Version difference data
[Start of section]

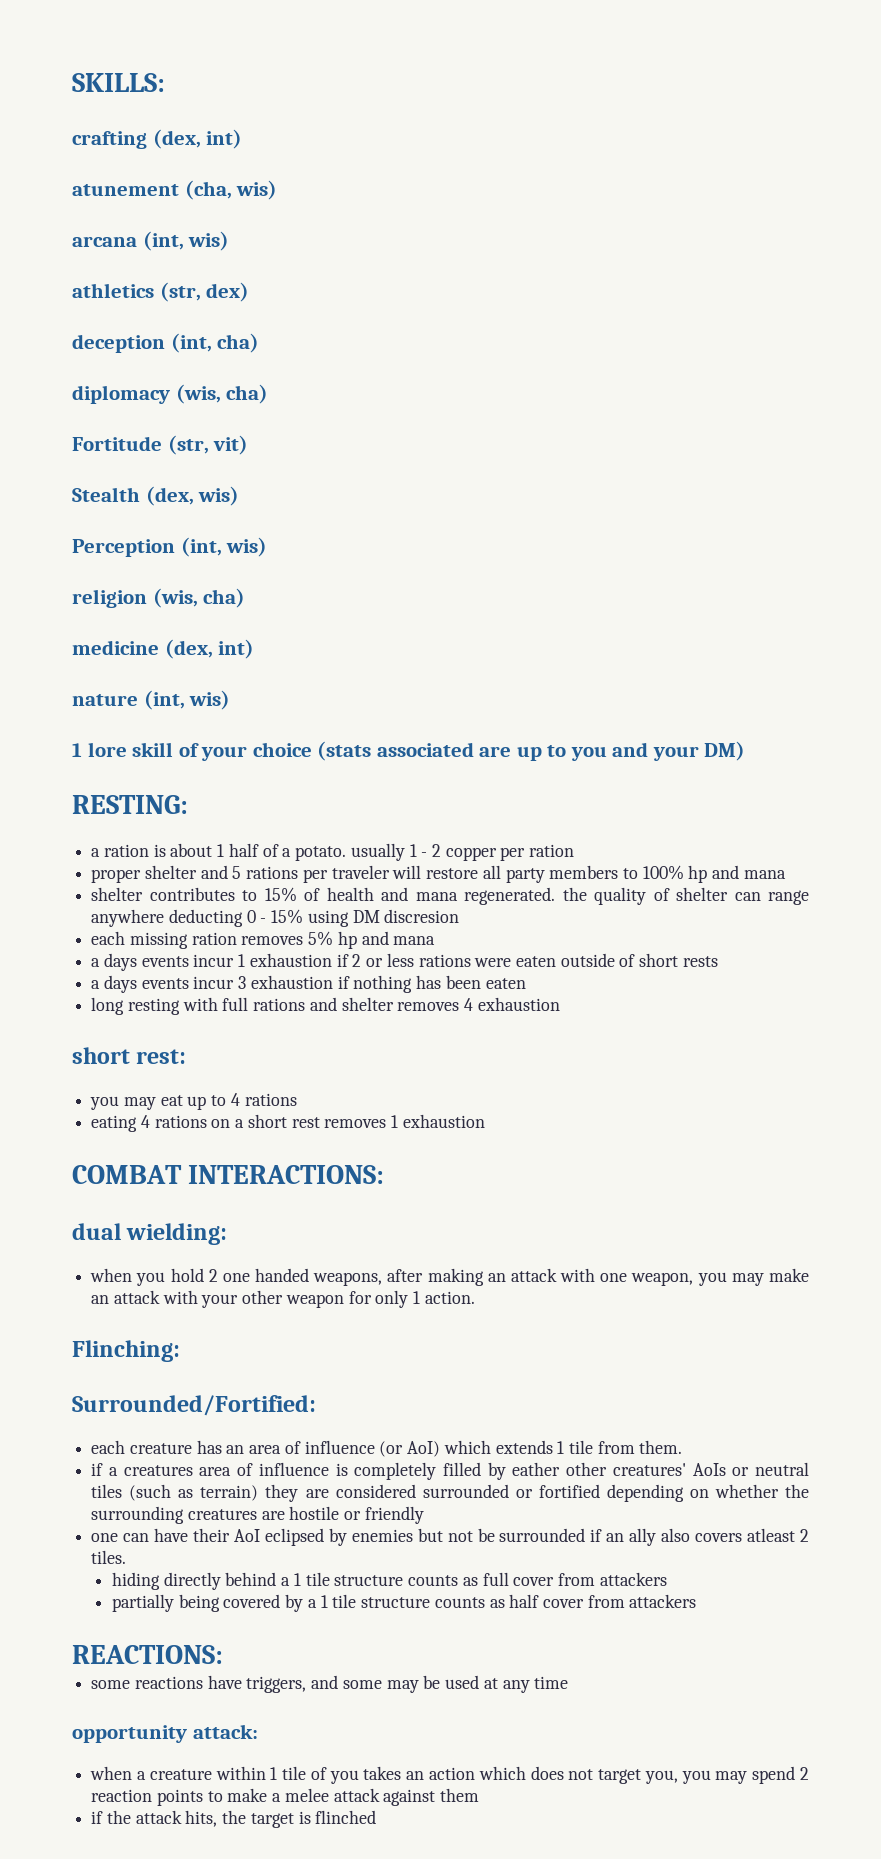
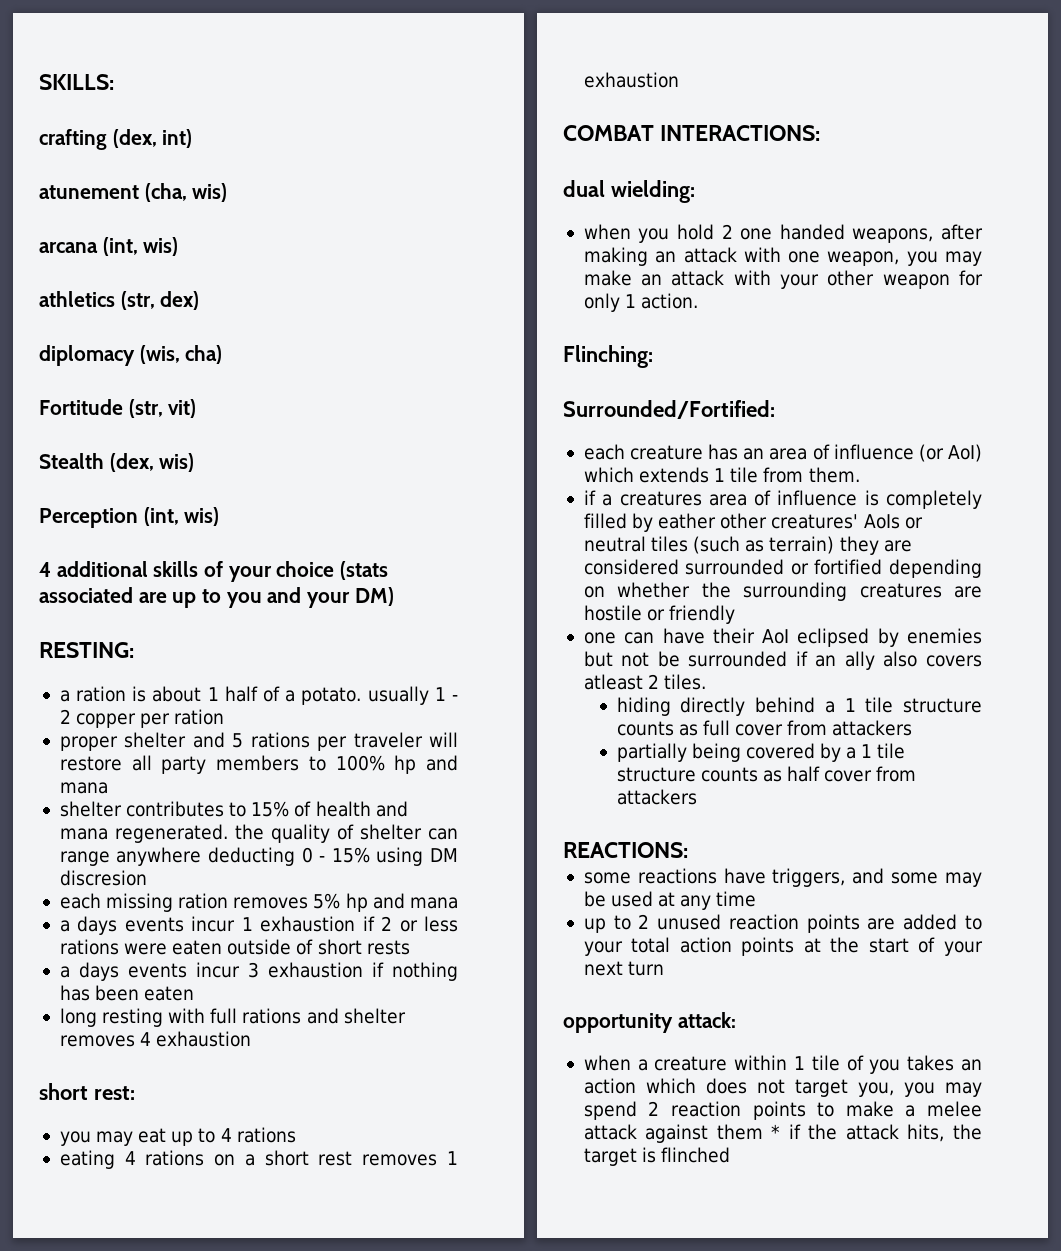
- deception (int, cha)
- religion (wis, cha)
- medicine (dex, int)
- nature (int, wis)
- 1 lore skill of your choice (stats associated are up to you and your DM)
+ 4 additional skills of your choice (stats associated are up to you and your DM)
+ up to 2 unused reaction points are added to your total action points at the start of your next turn
- when a creature within 1 tile of you takes an action which does not target you, you may spend 2 reaction points to make a melee attack against them
- if the attack hits, the target is flinched
+ when a creature within 1 tile of you takes an action which does not target you, you may spend 2 reaction points to make a melee attack against them * if the attack hits, the target is flinched

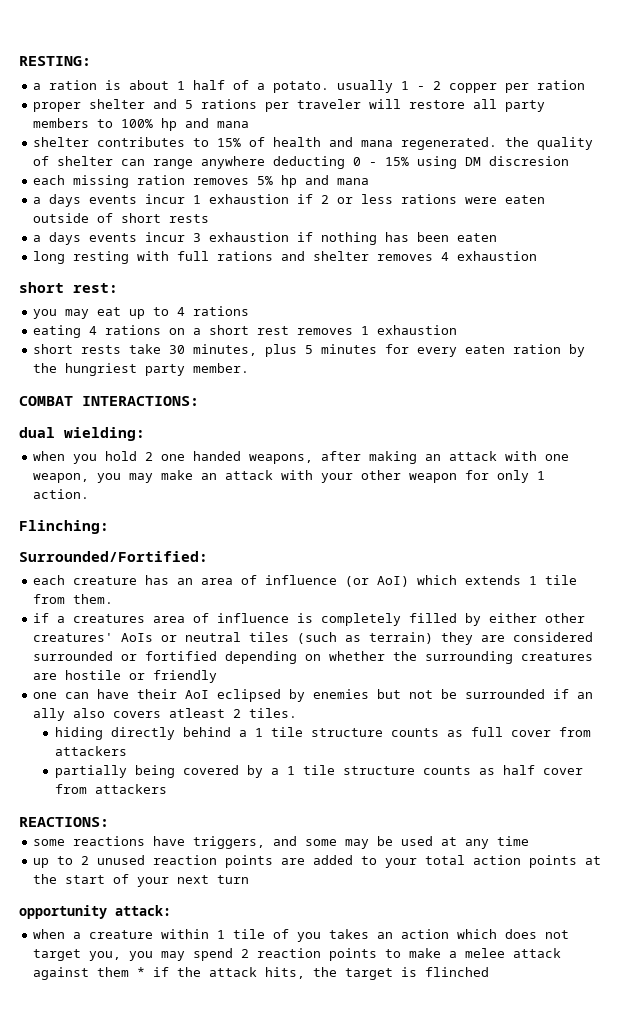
- SKILLS:
- crafting (dex, int)
- atunement (cha, wis)
- arcana (int, wis)
- athletics (str, dex)
- diplomacy (wis, cha)
- Fortitude (str, vit)
- Stealth (dex, wis)
- Perception (int, wis)
- 4 additional skills of your choice (stats associated are up to you and your DM)
+ short rests take 30 minutes, plus 5 minutes for every eaten ration by the hungriest party member.
- if a creatures area of influence is completely filled by eather other creatures' AoIs or neutral tiles (such as terrain) they are considered surrounded or fortified depending on whether the surrounding creatures are hostile or friendly
+ if a creatures area of influence is completely filled by either other creatures' AoIs or neutral tiles (such as terrain) they are considered surrounded or fortified depending on whether the surrounding creatures are hostile or friendly

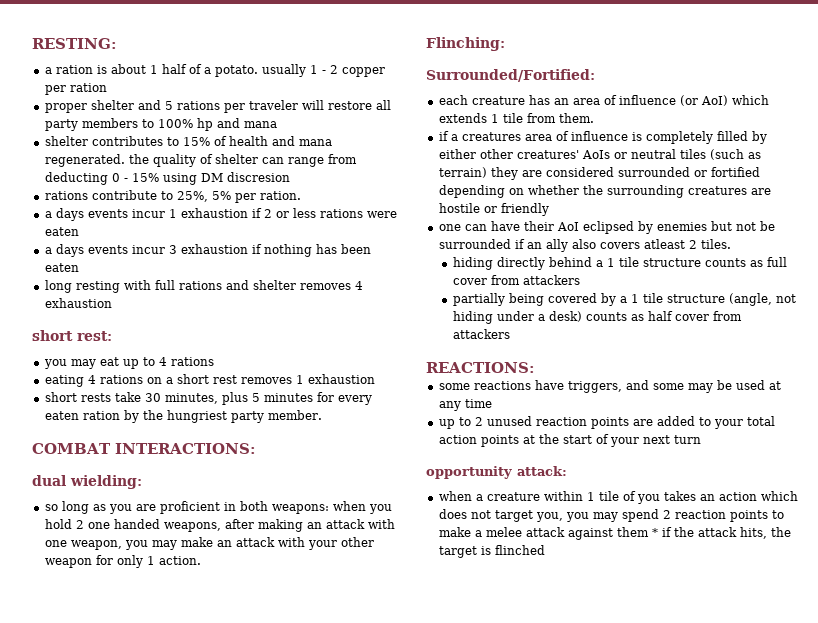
- shelter contributes to 15% of health and mana regenerated. the quality of shelter can range anywhere deducting 0 - 15% using DM discresion
+ shelter contributes to 15% of health and mana regenerated. the quality of shelter can range from deducting 0 - 15% using DM discresion
- each missing ration removes 5% hp and mana
+ rations contribute to 25%, 5% per ration.
- a days events incur 1 exhaustion if 2 or less rations were eaten outside of short rests
+ a days events incur 1 exhaustion if 2 or less rations were eaten
- when you hold 2 one handed weapons, after making an attack with one weapon, you may make an attack with your other weapon for only 1 action.
+ so long as you are proficient in both weapons: when you hold 2 one handed weapons, after making an attack with one weapon, you may make an attack with your other weapon for only 1 action.
- partially being covered by a 1 tile structure counts as half cover from attackers
+ partially being covered by a 1 tile structure (angle, not hiding under a desk) counts as half cover from attackers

[End of section]

TASK TO COMPLETE: In the entries above, find each line with the word "they" and copy it.

RESPONSE TO THIS EXERCISE:
- if a creatures area of influence is completely filled by eather other creatures' AoIs or neutral tiles (such as terrain) they are considered surrounded or fortified depending on whether the surrounding creatures are hostile or friendly
+ if a creatures area of influence is completely filled by either other creatures' AoIs or neutral tiles (such as terrain) they are considered surrounded or fortified depending on whether the surrounding creatures are hostile or friendly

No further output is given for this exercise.